| Provided entries |
--------------------------------
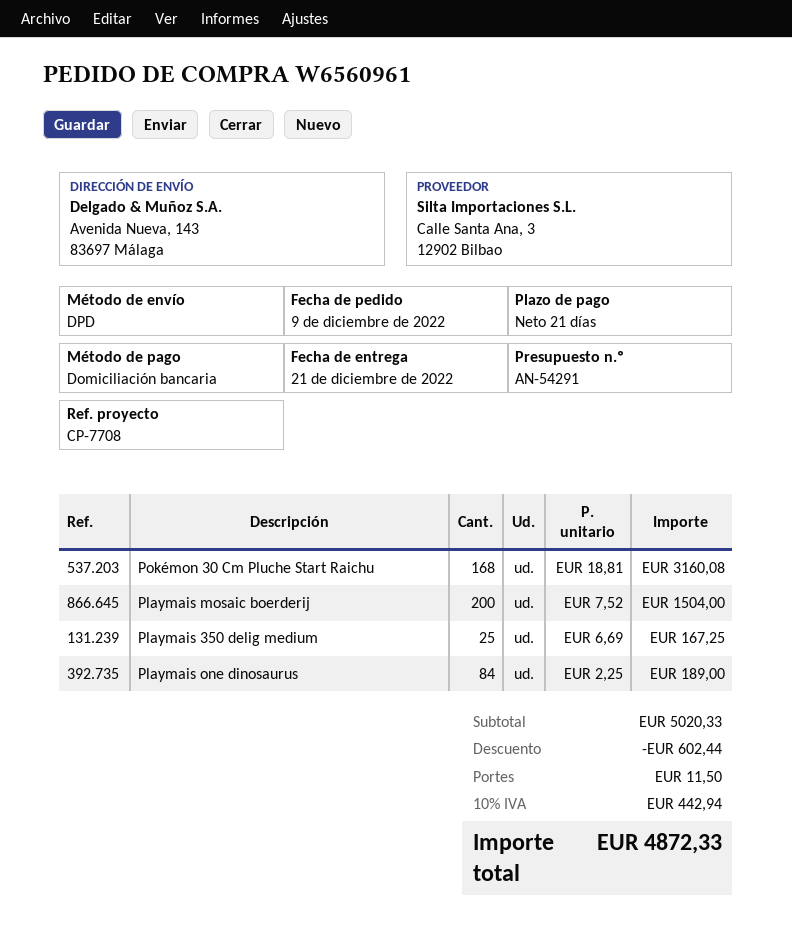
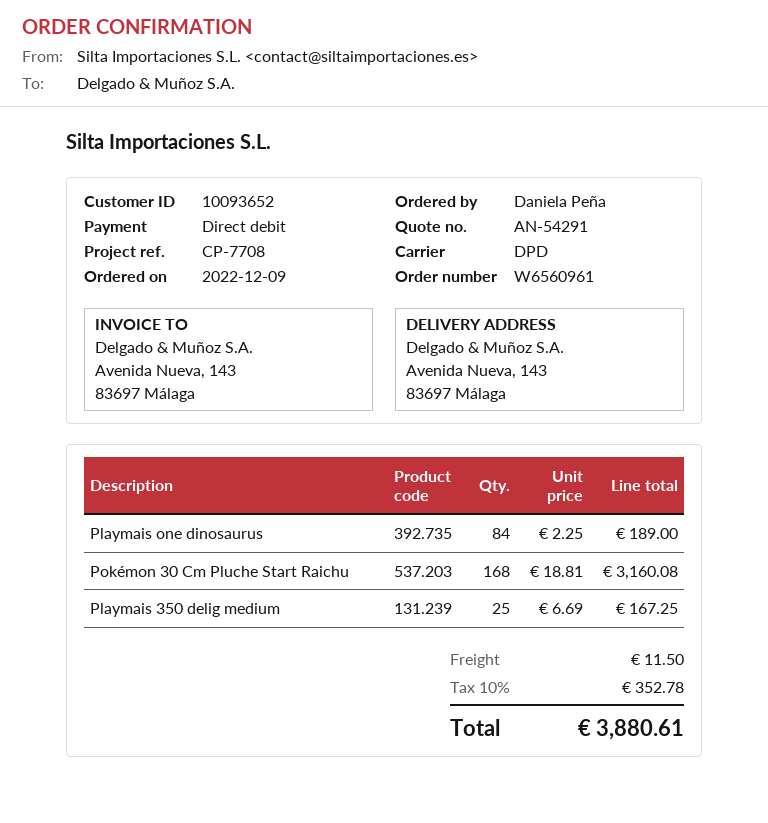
Playmais mosaic boerderij: 200 x 7.52 = 1504.00 -> none
discount: 602.44 -> none
tax: 10% = 442.94 -> 10% = 352.78
total: 4872.33 -> 3880.61

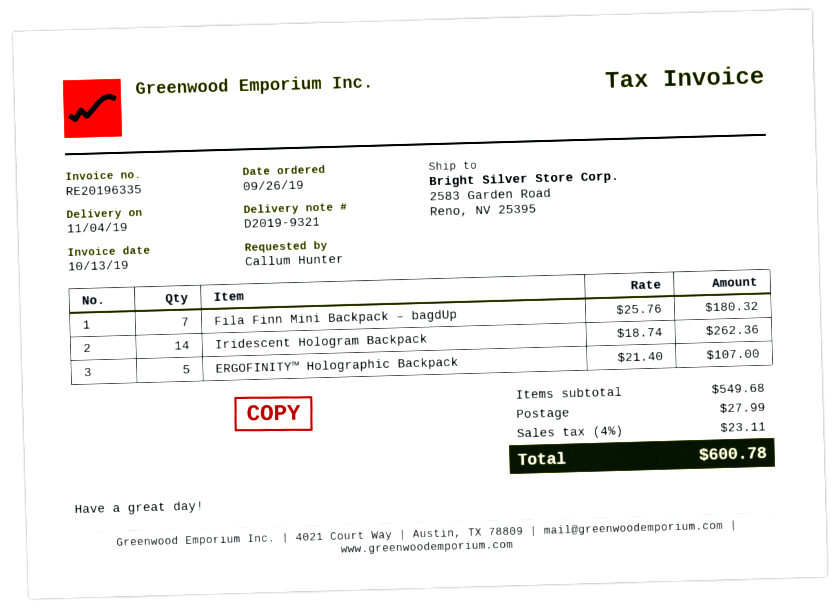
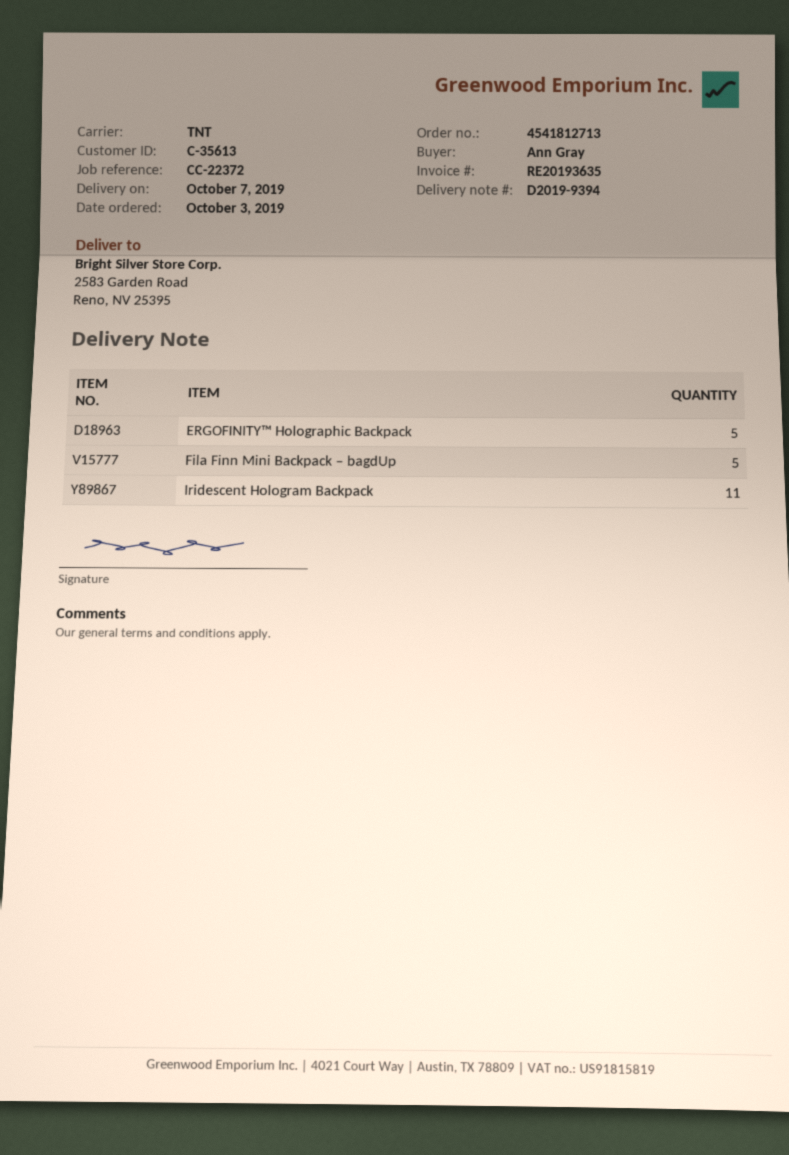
order date: 2019-09-26 -> 2019-10-03
delivery note number: D2019-9321 -> D2019-9394
delivery date: 2019-11-04 -> 2019-10-07
invoice number: RE20196335 -> RE20193635
ordered by: Callum Hunter -> Ann Gray
Fila Finn Mini Backpack – bagdUp: 7 -> 5
Iridescent Hologram Backpack: 14 -> 11

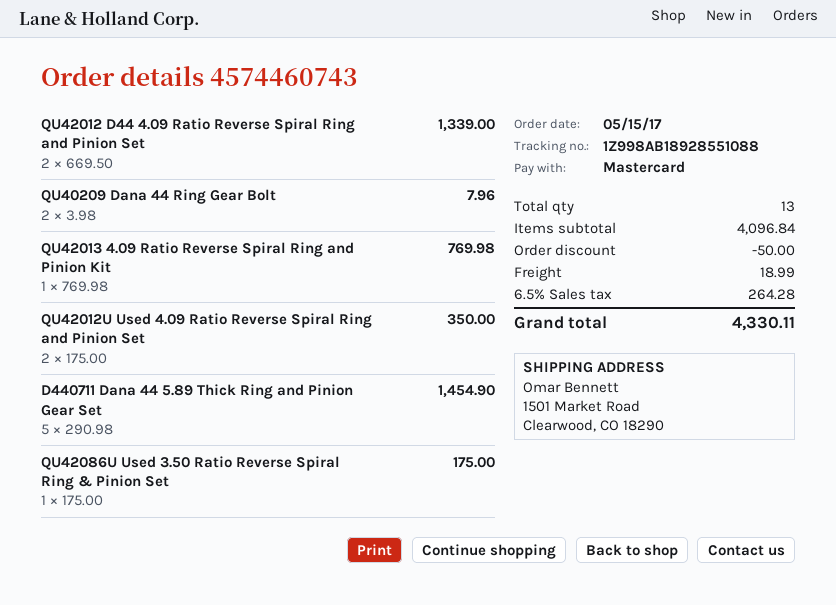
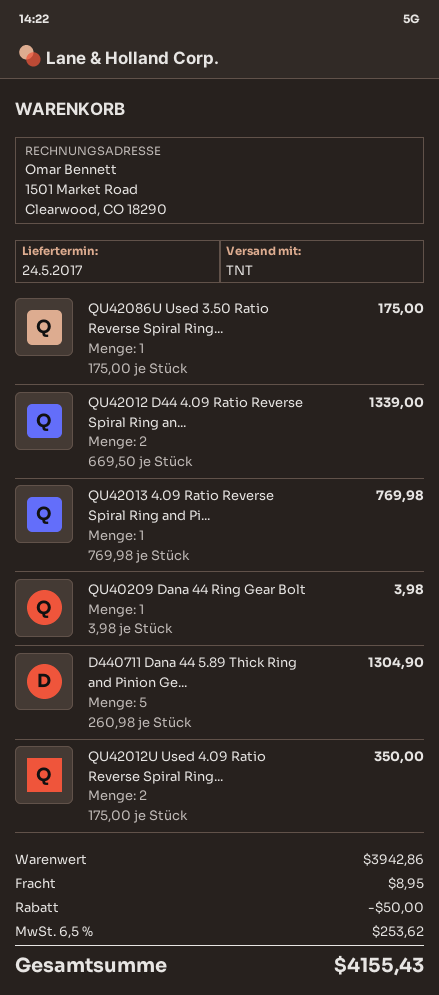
QU40209 Dana 44 Ring Gear Bolt: 2 x 3.98 = 7.96 -> 1 x 3.98 = 3.98
D440711 Dana 44 5.89 Thick Ring and Pinion Gear Set: 5 x 290.98 = 1454.90 -> 5 x 260.98 = 1304.90
subtotal: 4096.84 -> 3942.86
shipping: 18.99 -> 8.95
tax: 6.5% = 264.28 -> 6.5% = 253.62
total: 4330.11 -> 4155.43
--------------------------------
| What the exercise asks |
The word "date" appears in how many lines of the records? Give the number only.

| Reply |
2